C’est un joli village, difficile à prendre en photo lorsqu'on déambule dans ses ruelles étroites. On constate assez vite qu'il a morflé. Les maisons sont impressionnantes, avec leurs toits en pierre et leurs balcons en bois. Si les toilettes sont toujours au bout de la galerie, je ne m'y aventurerais pas forcément. On y trouve, comme souvent en Italie, un contraste saisissant entre la volonté de le mettre en valeur par des oeuvres murales, et un enchevêtrement de fils électriques qui fait un peu peur. Est-ce pour montrer que leur bidouillage fonctionne très bien, l’éclairage public est resté allumé aujourd’hui. A moins qu’il ne soit relié à la dynamo du type qui pédale pour descendre les poubelles. Nous arpentons les quelques ruelles, trouvons le lavoir, quelques fresques défraichies et buvons un coup dans le seul restaurant ouvert, assises dans la rue sur un banc de cantine et pliant les genoux dès qu’une personne passe. Mais nous n'avons pas dû le faire trop souvent. Même si nous n’étions pas les seules à souffler dans le chemin muletier, les promeneurs semblent s’être disséminés aux alentours où il y a certainement de belles balades à effectuer.


Quant à nous, nous redescendons en trois quarts d’heure par la mulattiera. Notre « Ciao! » est plus léger et légèrement condescendant maintenant que nous croisons des gens ahanant et suant dans la montée. Des parents inconscients ont voulu prendre leur fillette de 3 ans, en sandales. Assise sur la 214ème marche, la gamine hurle et décrète qu’elle n’ira pas plus loin. Tiens, j’aurais presque pu faire pareil mais je suis trop vieille. Plus sérieusement, je ne suis pas déçue de notre escapade. C’était très beau même si je m’attendais à surplomber le lac Majeur et à avoir une plus belle vue d’ensemble sur le village. J'imagine qu'il faudrait poursuivre sur Curiglia ou le Monte Lema et forcément continuer à crapahuter.

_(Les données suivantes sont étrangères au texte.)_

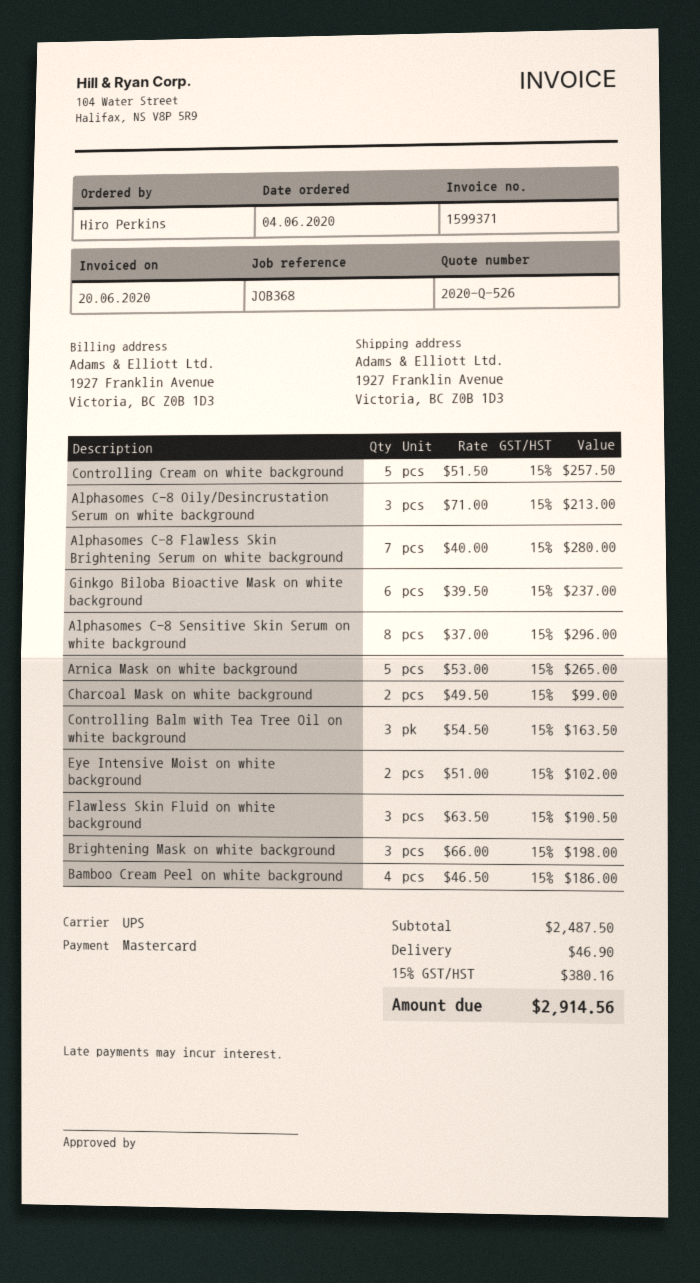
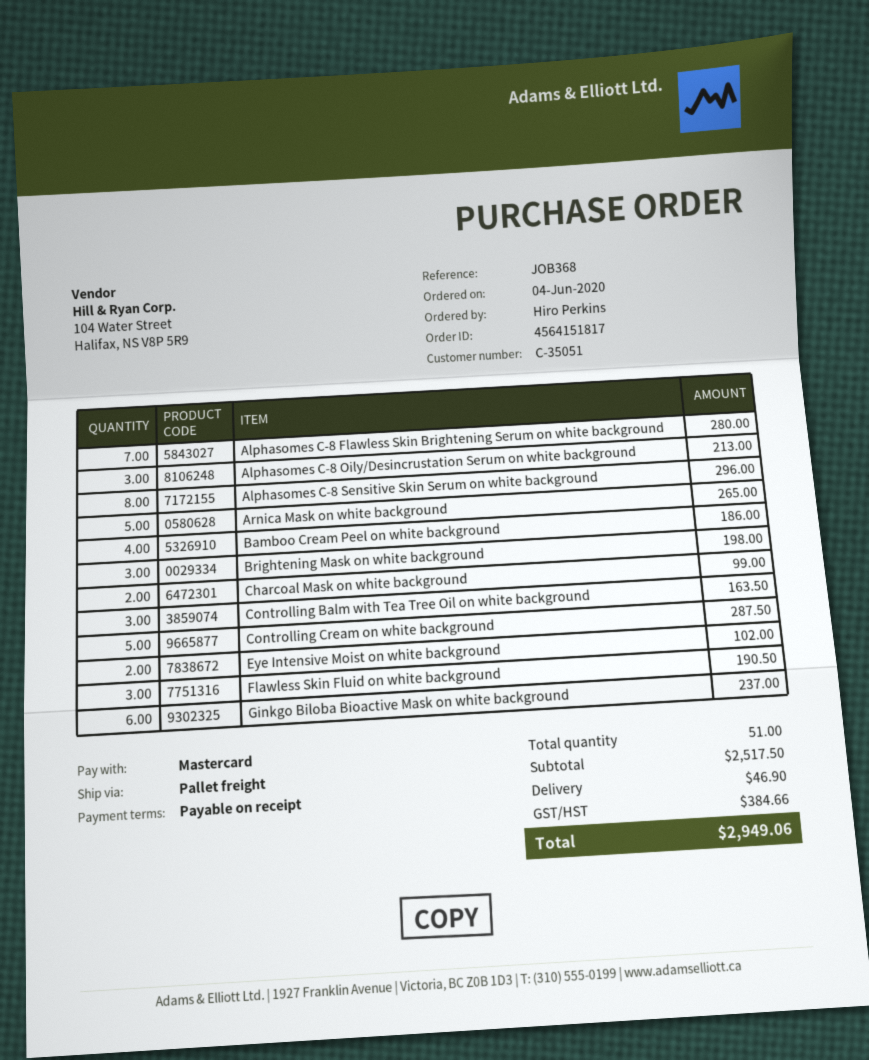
shipping method: UPS -> pallet freight
Controlling Cream on white background: 5 for 257.50 -> 5 for 287.50
subtotal: 2487.50 -> 2517.50
tax: 380.16 -> 384.66
total: 2914.56 -> 2949.06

Je reprends mon souffle et y retourne dans quelques semaines.


Si comme nous, en arrivant au pied du chemin muletier, vous souhaitez poursuivre un peu la route, nous nous trouvons à 15 minutes des anciens moulins de Piero, évoqués dans le billet cité plus haut. Passé les deux derniers édifices encore sur pieds et continuant à longer la rivière sur le sentier, on en verra d’autres en plus mauvais état, en plein coeur d’une forêt moussue et enchanteresse. Plus haut encore se trouvait un pont romain qui enjambait la Giona et reliait les deux vallées. Malheureusement, il a été emporté par les flots il y a une année.


Et s’il vous reste encore un peu d’énergie, en revenant à nouveau en arrière et en 15 minutes de marche sur une montée assez sèche, on arrive dans le joli hameau de Piero que l'on apercevait depuis la mulattiera. Ici tout est petit: l’église, les maisons et les ruelles. Mais pas le coq. En plein coeur du village, et j'imagine qu'on ne peut pas le rater, on trouvera un agriturismo où l'on peut se sustenter, à l'ombre d'un arbre presque aussi grand que le hameau mais dont j'ai oublié le nom.



Une fois de plus, j'ai été charmée par cette région étonnante où l'on a l'impression d'être perdu en moyenne montagne alors que l'on se trouve à moins de mille mètres.